Date of Award

Summer 2009

Document Type


Degree Name

Doctor of Philosophy (PhD)


Teaching & Learning


Curriculum and Instruction

Committee Director

William Owings

Committee Member

Shana Pribesh

Committee Member

Christopher Colburn


Prior empirical research has taken many varying approaches to determine if differences in funding significantly impacts student academic achievement. However, much of these studies exhibit weak generalizability due to their limited scope, timeframe and dissimilar achievement measures. To expand upon the already robust literature in education finance this study measures interstate funding disparities via state fiscal effort and determines its impact on several measures of student academic achievement.
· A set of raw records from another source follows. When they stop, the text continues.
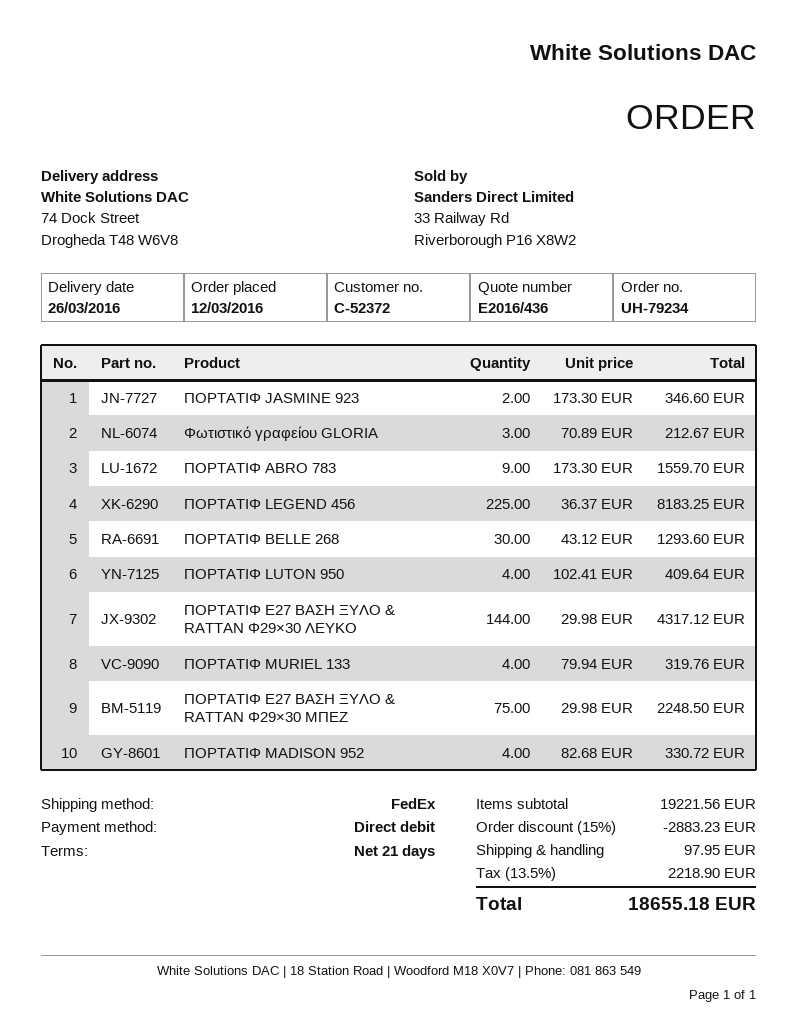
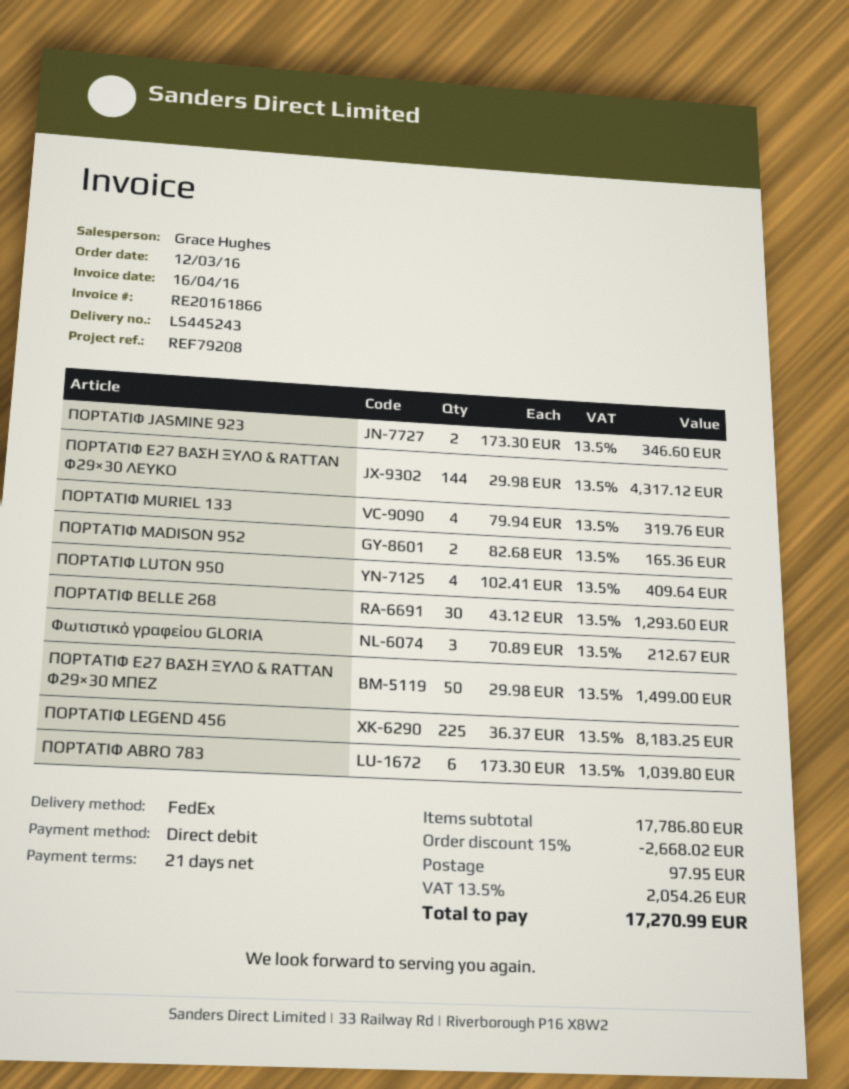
ΠΟΡΤΑΤΙΦ ABRO 783: 9 x 173.30 = 1559.70 -> 6 x 173.30 = 1039.80
ΠΟΡΤΑΤΙΦ E27 ΒΑΣΗ ΞΥΛΟ & RATTAN Φ29×30 ΜΠΕΖ: 75 x 29.98 = 2248.50 -> 50 x 29.98 = 1499.00
ΠΟΡΤΑΤΙΦ MADISON 952: 4 x 82.68 = 330.72 -> 2 x 82.68 = 165.36
subtotal: 19221.56 -> 17786.80
discount: 15% = 2883.23 -> 15% = 2668.02
tax: 13.5% = 2218.90 -> 13.5% = 2054.26
total: 18655.18 -> 17270.99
To control for threats to external validity the research investigates the variables over ten years to determine if the relationships hold over time. Statistical measures employed within the research include bivariate correlation, simple linear regression, time lagged correlation, predictive linear regression modeling and historical panel data analysis via a least square dummy variable model. Findings established that state fiscal effort and academic achievement are not significantly correlated. Additionally, findings were inconclusive in establishing that state fiscal effort is a significant predictor of achievement. The historical relationship between the variables of state fiscal effort and academic achievement negligible given a lack of significant time lagged correlations and the breadth of calculated lead times for states to reach established levels of achievement. Lastly, in the historical panel data analysis the amount of variance explained by other variables such as race and socio economic status were much more significant compared to state fiscal effort.